Reprinted with the permission of The Society of Homeopaths, (from 'The New Homeopath' Journal, Winter 2020 edition). Reviewed by Allan Pollock RSHom.
Few of us have a father with the gift of psychic healing, but it was so in the case of Dr David Lilley. His father, William Lilley, had remarkable clairvoyant skills from a young age, and by his teens was a proficient trance-medium. Though 'Billy' was from a poor mining community in Yorkshire, these peculiar abilities led him on a lifelong journey of healing - primarily with homeopathy.
His story is too extraordinary to summarise much further here, but suffice to say that William Lilley, channelling the medical skills of a spirit guide and aided by the financial backing of a Leeds industrialist, established a number of clinics in England, the largest in Marylebone near Harley Street during the latter part of WWII.
Family story: Early in the 1950s, the Lilley family emigrated to South Africa where William continued to work until his death in 1972. His case load amounted to many thousands; his cures the witness of many sufferers; and his treatments scrutinised by medically qualified physicians of open mind.
This story is told in full in the second half of volume 1 by his son David who qualified in medicine from the University of Pretoria in 1962, subsequently training in both homeopathy and osteopathy.
The first half of volume 1 opens with a survey of Hahnemann's life and then, in a chapter entitled 'Pride, prejudice and politics', Lilley reflects on the controversy that dogs homeopathy to this day. He concludes with a look at the nature and purpose of disease; man's dynamic (immaterial) nature; the limitations of materialistic medicine; and the potential relevance of quantum physics.

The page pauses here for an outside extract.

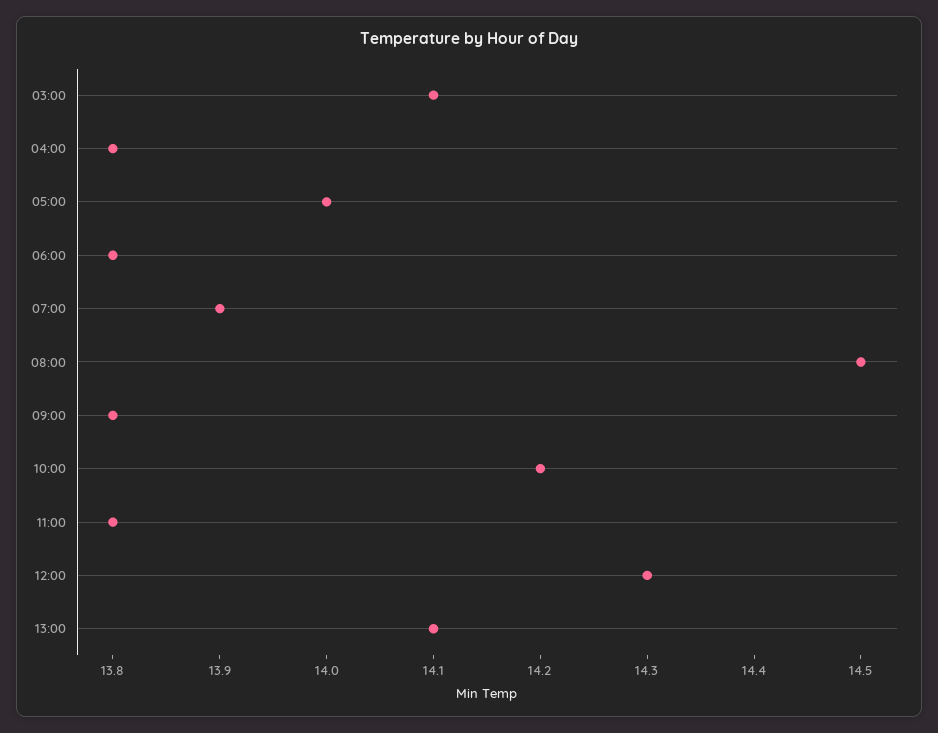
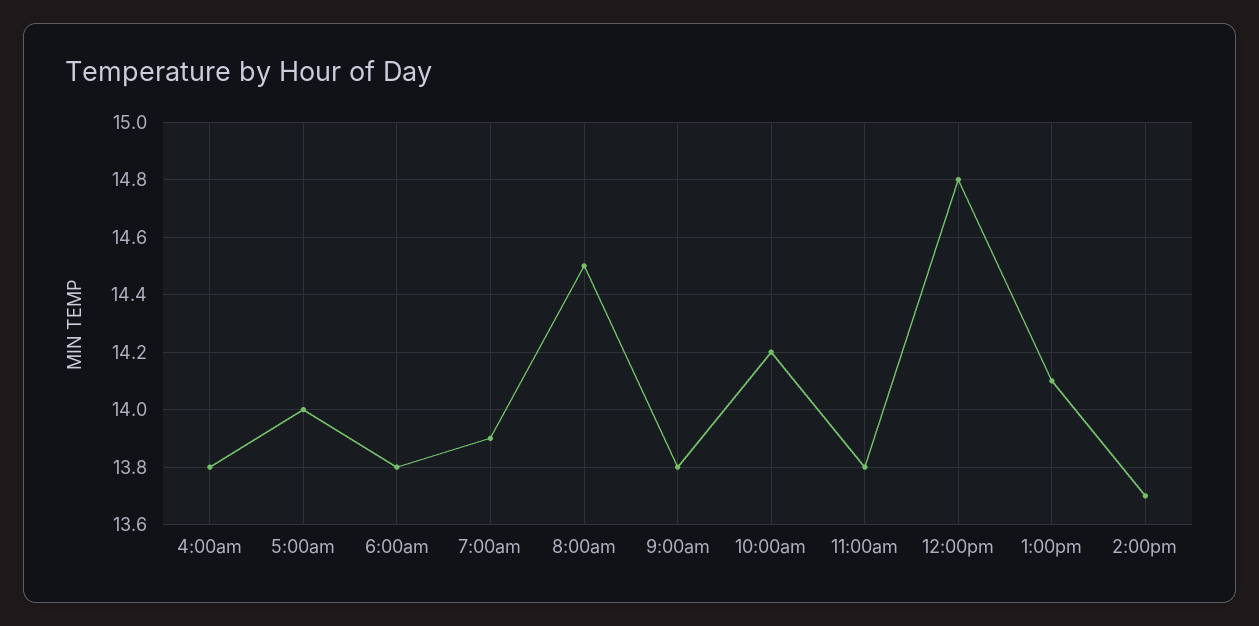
03:00: 14.1 -> none
12:00: 14.3 -> 14.8
2:00pm: none -> 13.7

Volume two: Having set the stage in volume 1, volume 2 advanced the central theme, namely 'Healing the Soul'. Part one opens with an explanation of the terms Archetype and subsequently considers the atavistic (ancestral) form, reaching back to the Creation and the 'birth' of the first atoms - hydrogen and helium - using data from the homeopathic provings to illustrate those forms.
The birth of the universe has great meaning for Dr Lilley, for whom there is most surely a cosmic purpose and design. By way of illustration he moves on to consider in some depth two other fundamental elements arising rom 'stellar alchemy' that have deep significance as homeopathic medicines, Graphites and Silicea.

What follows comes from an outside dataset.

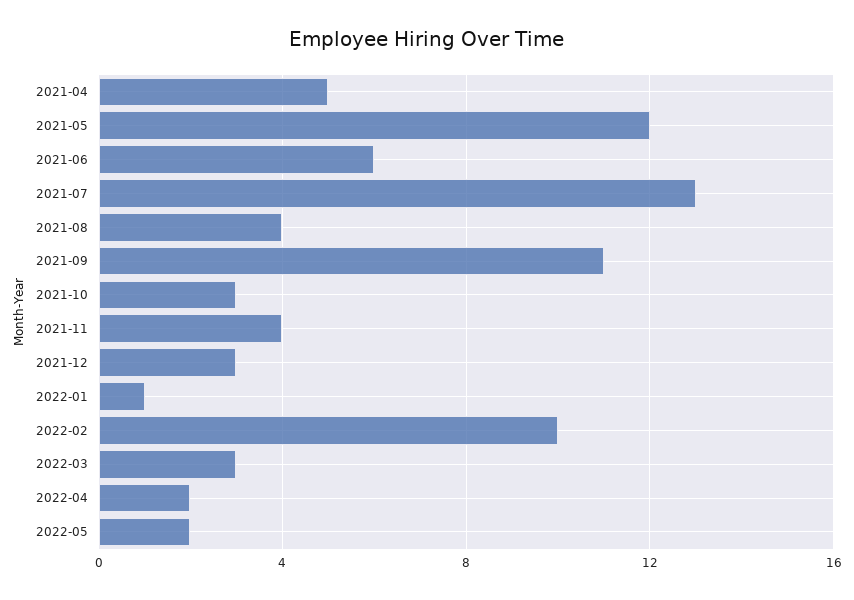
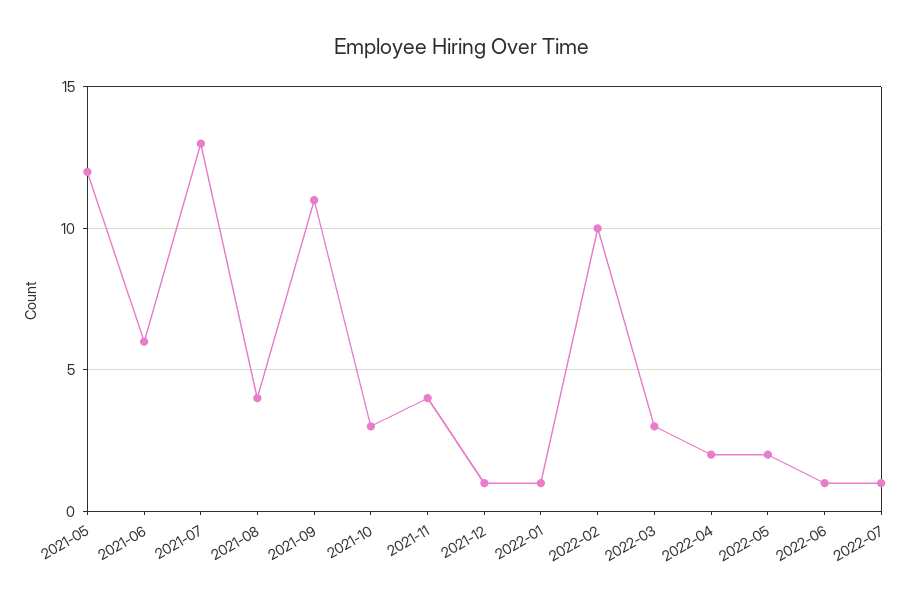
2021-04: 5 -> none
2021-12: 3 -> 1
2022-06: none -> 1
2022-07: none -> 1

In part two, Freud's psychosexual development stages are appraised, with the occasional foray into the remedy pictures from the homeopathic materia medica to illustrate correspondence, together with a retelling of the Oedipus myth from a homeopathic perspective. The profound consequences of 'fixation' during development phases on the psyche, and the potential releasing power of homeopathic treatment is considered, notably through the picture of homeopathic Arsenicum album, best known - in material from - as arsenic trioxide, once the preferred poison of the serial killer. Portraits of some infamous murderers demonstrate the relevance.
Jungian though: Whilst Freud's work has found more acceptance within conventional medicine, it is the later perspective of Jung that best aligns with homeopathy. Dr Lilley sees homeopathy as 'the therapeutic arm of (Jungian) analytical psychology ... provid(ing) clear proof of the theoretical conclusions that Jung propounded'. As with Hahnemann's homeopathy, the implications of Carl Jung's understanding of the spiritual, and his concept of individuation (spiritual attainment) have yet to be fully appreciated.

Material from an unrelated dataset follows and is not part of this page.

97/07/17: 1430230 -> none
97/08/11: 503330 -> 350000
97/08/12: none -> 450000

The concluding chapters are primarily a reflection on Jungian thought. The symbolism of the pin (needle) is considered, then the archetypal form of the spiral which finds expression in such as Yin and Yang, the Chakras and Nadis and indeed DNA, concluding with the Jungian concepts of Animus and Anima and The Shadow.
Criticism: These two volumes cover a vast amount of ground; this is, after all, an attempt to put some portion of a lifetime's experience and learning to paper. A criticism might be that too much ground is covered, but setting that aside, these books demonstrate the complexity of the human psyche, and the limitations of the reductionist thinking that dominates medical science today.